PassionSaving.com

10 Rarely Voiced Realities of Investing Today

Reality #1 of Investing Today — We are Poorly Informed About the Basics.

Investing Puzzles

Discussion boards permit us to learn things about investing that we couldn’t learn from books or speeches. One thing I’ve learned is that most middle-class investors of today do not possess a sure understanding of the basics –where stock returns come from, what causes prices to change, the distinction between the forms of timing that work and the forms that do not work, that sort of thing. I’ve become a big believer in stressing the basics over and over and over again.

Reality #2 of Investing Today — The “Experts” are Only Slightly Better Informed Than We Are.

We middle-class investors have an excuse; we’re busy and learning about investing is not our favorite thing to do with our time. The bigger problem is that the big-name experts are not all that much better informed than we are re the basics. They have mastered lots of advanced stuff. But not the fundamentals. Yowsa!

Reality #3 of Investing Today — We Have Placed Too Much Trust in the “Experts.”

The typical middle-class investor assumes that the “experts” are far better informed than he is. He doesn’t know enough about the realities himself to see the flaws in the conventional advice. And he doesn’t realize how great the pressures are on the experts to tell investors what they want to hear rather than what they need to hear. Most “experts” would be better characterized as expert salesmen or expert politicians than as expert investors, but few middle-class investors are cynical enough to appreciate the extent to which this is so.

Reality #4 of Investing Today — Complacency Has Become a Dangerous Habit of Thought.

Most of us are not too concerned about the flaws in the conventional investing wisdom. The huge bull market lasted long enough to make complacency a habit of thought.

Reality #5 of Investing Today — Our Complacency Is Coming Under Increasingly Strong Challenge.

Investing Trends

Our complacency has been challenged by eight years of poor performance for stocks. But most of us presume that the years of poor performance are setting the stage for a new bull run rather than that they are the early years of an inevitable return to reasonable price levels. We are only recently beginning to form strong doubts over what we were told during the huge bull market as to how stock investing works in the long run.

Reality #6 of Investing Today — There Are Big Price Drops to Come.

The fair-value P/E10 level is 14. We are now (this article was posted in January 2008) at a P/E10 level of 24. Given the lack of understanding of the fundamentals, the trip down to fair-value price levels is likely to cause widespread investor disillusionment, which may mean a drop to price levels far below the levels that represent fair value.
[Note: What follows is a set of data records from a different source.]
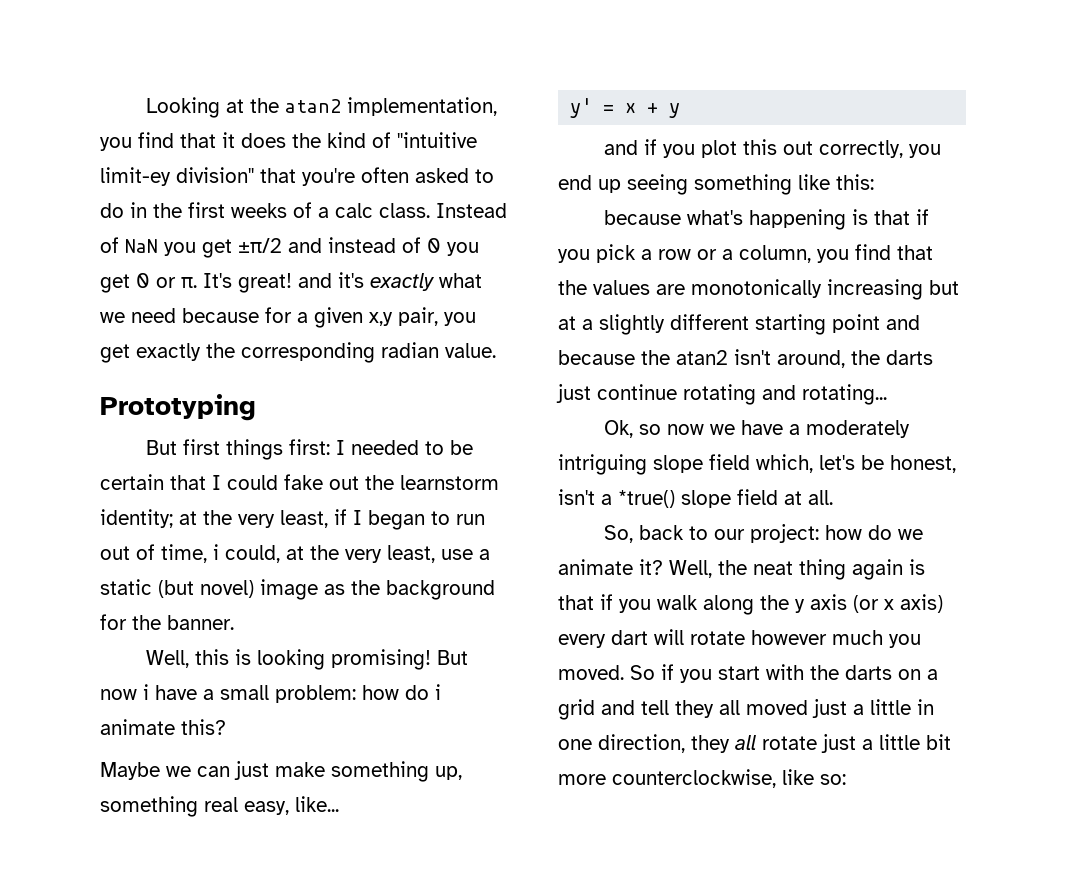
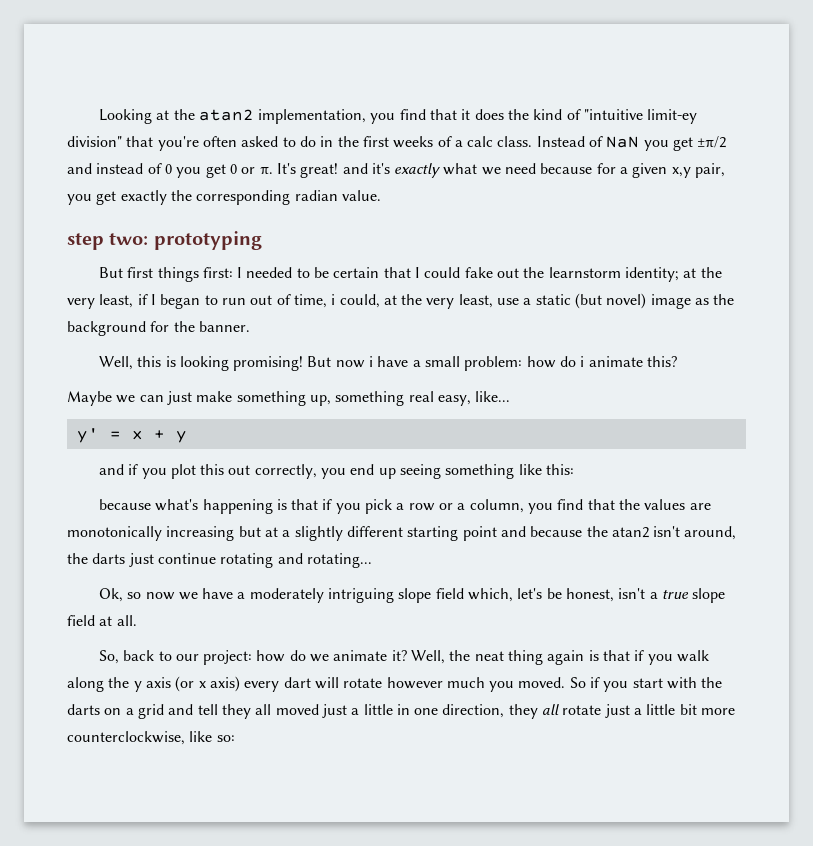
- Prototyping
+ step two: prototyping
- Ok, so now we have a moderately intriguing slope field which, let's be honest, isn't a *true() slope field at all.
+ Ok, so now we have a moderately intriguing slope field which, let's be honest, isn't a true slope field at all.

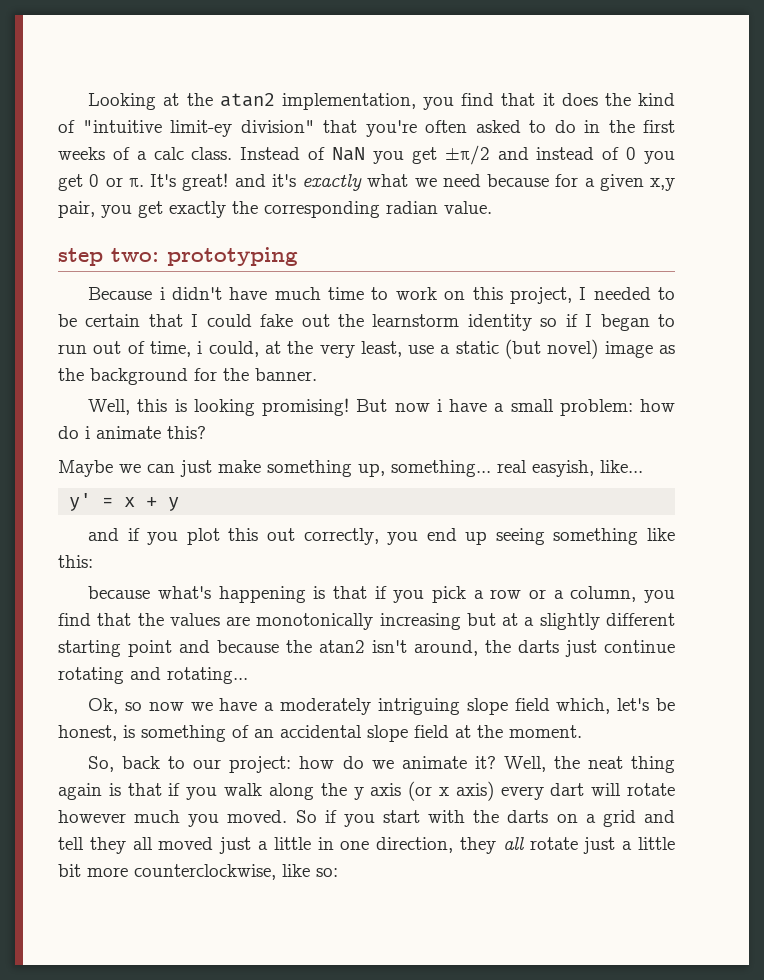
- But first things first: I needed to be certain that I could fake out the learnstorm identity; at the very least, if I began to run out of time, i could, at the very least, use a static (but novel) image as the background for the banner.
+ Because i didn't have much time to work on this project, I needed to be certain that I could fake out the learnstorm identity so if I began to run out of time, i could, at the very least, use a static (but novel) image as the background for the banner.
- Maybe we can just make something up, something real easy, like...
+ Maybe we can just make something up, something... real easyish, like...
- Ok, so now we have a moderately intriguing slope field which, let's be honest, isn't a true slope field at all.
+ Ok, so now we have a moderately intriguing slope field which, let's be honest, is something of an accidental slope field at the moment.

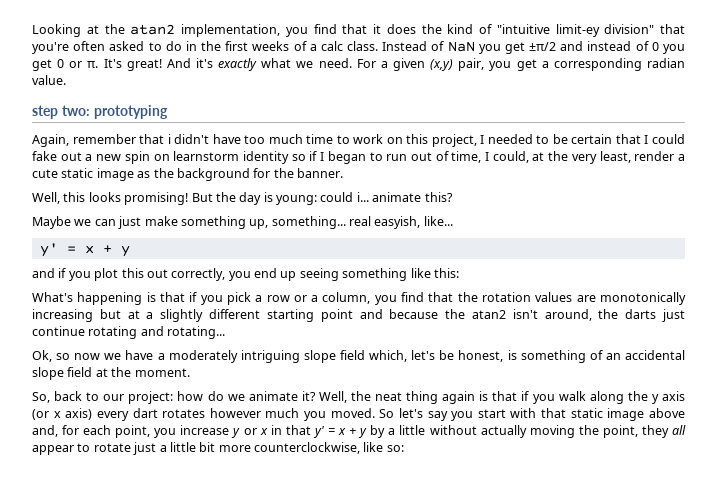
- It's great! and it's exactly what we need because for a given x,y pair, you get exactly the corresponding radian value.
+ It's great! And it's exactly what we need. For a given (x,y) pair, you get a corresponding radian value.
- Because i didn't have much time to work on this project, I needed to be certain that I could fake out the learnstorm identity so if I began to run out of time, i could, at the very least, use a static (but novel) image as the background for the banner.
+ Again, remember that i didn't have too much time to work on this project, I needed to be certain that I could fake out a new spin on learnstorm identity so if I began to run out of time, I could, at the very least, render a cute static image as the background for the banner.
- Well, this is looking promising! But now i have a small problem: how do i animate this?
+ Well, this looks promising! But the day is young: could i... animate this?
- because what's happening is that if you pick a row or a column, you find that the values are monotonically increasing but at a slightly different starting point and because the atan2 isn't around, the darts just continue rotating and rotating...
+ What's happening is that if you pick a row or a column, you find that the rotation values are monotonically increasing but at a slightly different starting point and because the atan2 isn't around, the darts just continue rotating and rotating...
- Well, the neat thing again is that if you walk along the y axis (or x axis) every dart will rotate however much you moved.
+ Well, the neat thing again is that if you walk along the y axis (or x axis) every dart rotates however much you moved.
- So if you start with the darts on a grid and tell they all moved just a little in one direction, they all rotate just a little bit more counterclockwise, like so:
+ So let's say you start with that static image above and, for each point, you increase y or x in that y' = x + y by a little without actually moving the point, they all appear to rotate just a little bit more counterclockwise, like so:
Investor emotion brings prices down to unreasonably low levels as often as it brings them up to unreasonably high levels.

Reality #7 of Investing Today — Buy-and-Hold Is About to Endure Its First Real-World Test.

Buy-and-hold has become a wildly popular investing strategy. It has never yet been tested by a real-world bear market. It seems likely that buy-and-hold will be subjected to its first real-world test in the not too distant future. Given the lack of effective preparation that the “experts” have provided, my strong hunch is that most investors following buy-and-hold strategies will suffer a crisis of confidence.

Reality #8 of Investing Today — The Key to Successful Buy-and-Hold Investing Is Becoming Informed about the Effect of Valuations on Long-Term Returns.

It’s not buy-and-hold that is at fault. It is the failure of the “experts” to inform us of the effect of valuations on long-term returns. Buy-and-hold is a solid idea that has been poorly formulated in its initial incarnation.

Reality #9 of Investing Today — P/E10 is the Answer.

Investing Today

I believe that an appreciation of the P/E10 valuation-assessment tool is the answer for investors confused about how long-term stock investing works. The idea that investors should maintain the same stock allocations when prices reach la-la land levels never made sense; it became popular because the “experts” so often point to P/E1, a terribly flawed valuation-assessment tool. Once P/E10 is used to assess valuations, long-term stock investing begins to make sense; the prices we pay for stocks really do affect the long-term value proposition obtained from them, just as common sense tells us it must.

Reality #10 of Investing Today — The Hardest Obstacle to Getting to Where We Need to Go is Getting the “Experts” to Acknowledge Their Mistakes.

The information we need to become effective long-term investors is readily available to us today. However, most big-name “experts” remain unwilling to acknowledge the flaws present in the investing advice they offered during the huge bull market. Our biggest problem going forward is that old human reluctance to saying out loud those three one-syllable words “I” and “Was” and “Wrong,” words that can fairly by characterized as the three hardest to pronounce in the entire English language.